▸ WHAT YOU NEED TO DO
What lines below hold the string "padding"? Copy them all.

▸ SOURCE DATA
*** Block opens ***
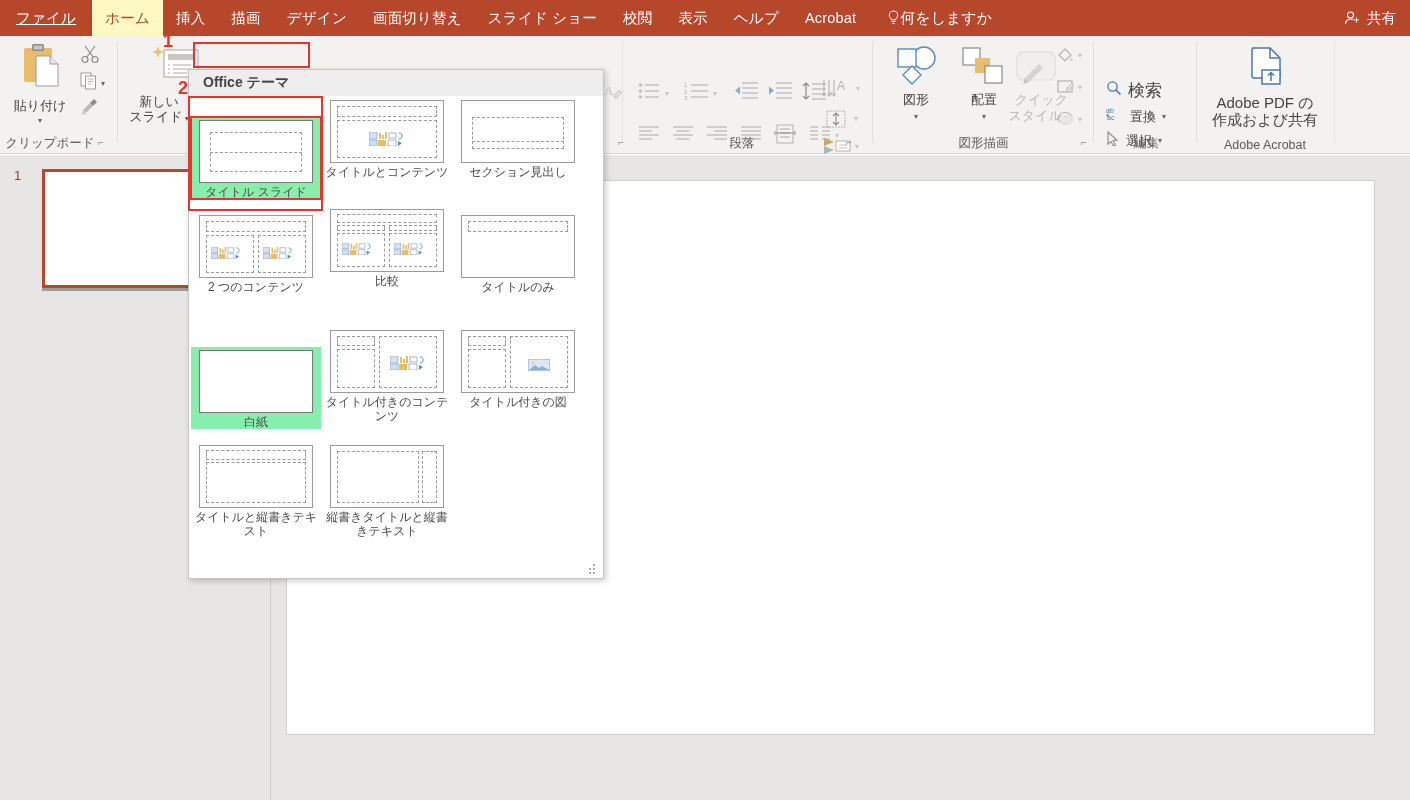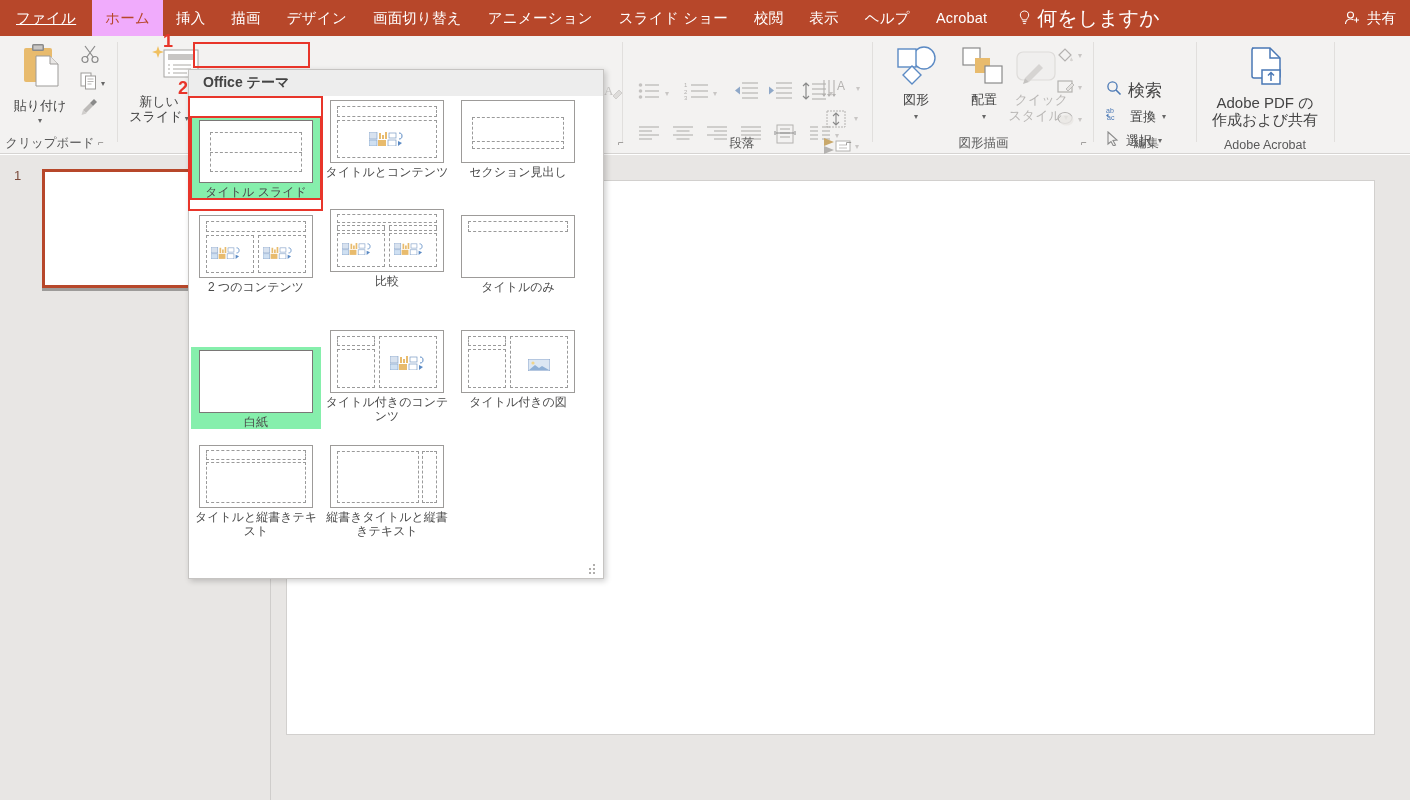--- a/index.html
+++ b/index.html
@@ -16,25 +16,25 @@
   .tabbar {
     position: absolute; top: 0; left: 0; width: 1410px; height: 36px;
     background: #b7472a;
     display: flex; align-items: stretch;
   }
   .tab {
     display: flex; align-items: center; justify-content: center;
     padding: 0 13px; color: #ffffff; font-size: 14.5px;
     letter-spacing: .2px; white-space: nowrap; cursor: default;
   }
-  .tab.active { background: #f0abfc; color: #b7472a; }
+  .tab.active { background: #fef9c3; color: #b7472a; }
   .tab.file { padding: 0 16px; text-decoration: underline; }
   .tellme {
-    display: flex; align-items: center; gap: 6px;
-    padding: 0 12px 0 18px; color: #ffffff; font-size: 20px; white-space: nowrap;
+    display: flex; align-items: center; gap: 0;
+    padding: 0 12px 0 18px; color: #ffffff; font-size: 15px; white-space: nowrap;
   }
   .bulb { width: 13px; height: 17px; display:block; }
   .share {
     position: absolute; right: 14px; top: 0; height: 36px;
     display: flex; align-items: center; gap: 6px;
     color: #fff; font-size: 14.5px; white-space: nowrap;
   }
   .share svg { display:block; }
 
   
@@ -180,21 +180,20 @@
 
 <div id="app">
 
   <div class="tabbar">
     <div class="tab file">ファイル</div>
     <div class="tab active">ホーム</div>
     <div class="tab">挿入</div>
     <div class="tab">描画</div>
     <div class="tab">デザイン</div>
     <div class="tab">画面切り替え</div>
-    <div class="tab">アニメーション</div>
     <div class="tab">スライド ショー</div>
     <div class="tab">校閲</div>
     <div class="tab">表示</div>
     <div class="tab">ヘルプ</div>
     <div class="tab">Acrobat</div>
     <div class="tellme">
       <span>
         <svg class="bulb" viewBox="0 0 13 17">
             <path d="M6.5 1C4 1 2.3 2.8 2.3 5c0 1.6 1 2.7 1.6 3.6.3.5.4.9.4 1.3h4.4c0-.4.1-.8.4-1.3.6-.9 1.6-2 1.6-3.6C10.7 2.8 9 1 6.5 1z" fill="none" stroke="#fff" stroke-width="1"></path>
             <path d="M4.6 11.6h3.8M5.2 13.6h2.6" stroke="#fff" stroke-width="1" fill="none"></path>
*** Block closes ***
▸ EXERCISE RESPONSE
     padding: 0 13px; color: #ffffff; font-size: 14.5px;
   .tab.file { padding: 0 16px; text-decoration: underline; }
-    padding: 0 12px 0 18px; color: #ffffff; font-size: 20px; white-space: nowrap;
+    padding: 0 12px 0 18px; color: #ffffff; font-size: 15px; white-space: nowrap;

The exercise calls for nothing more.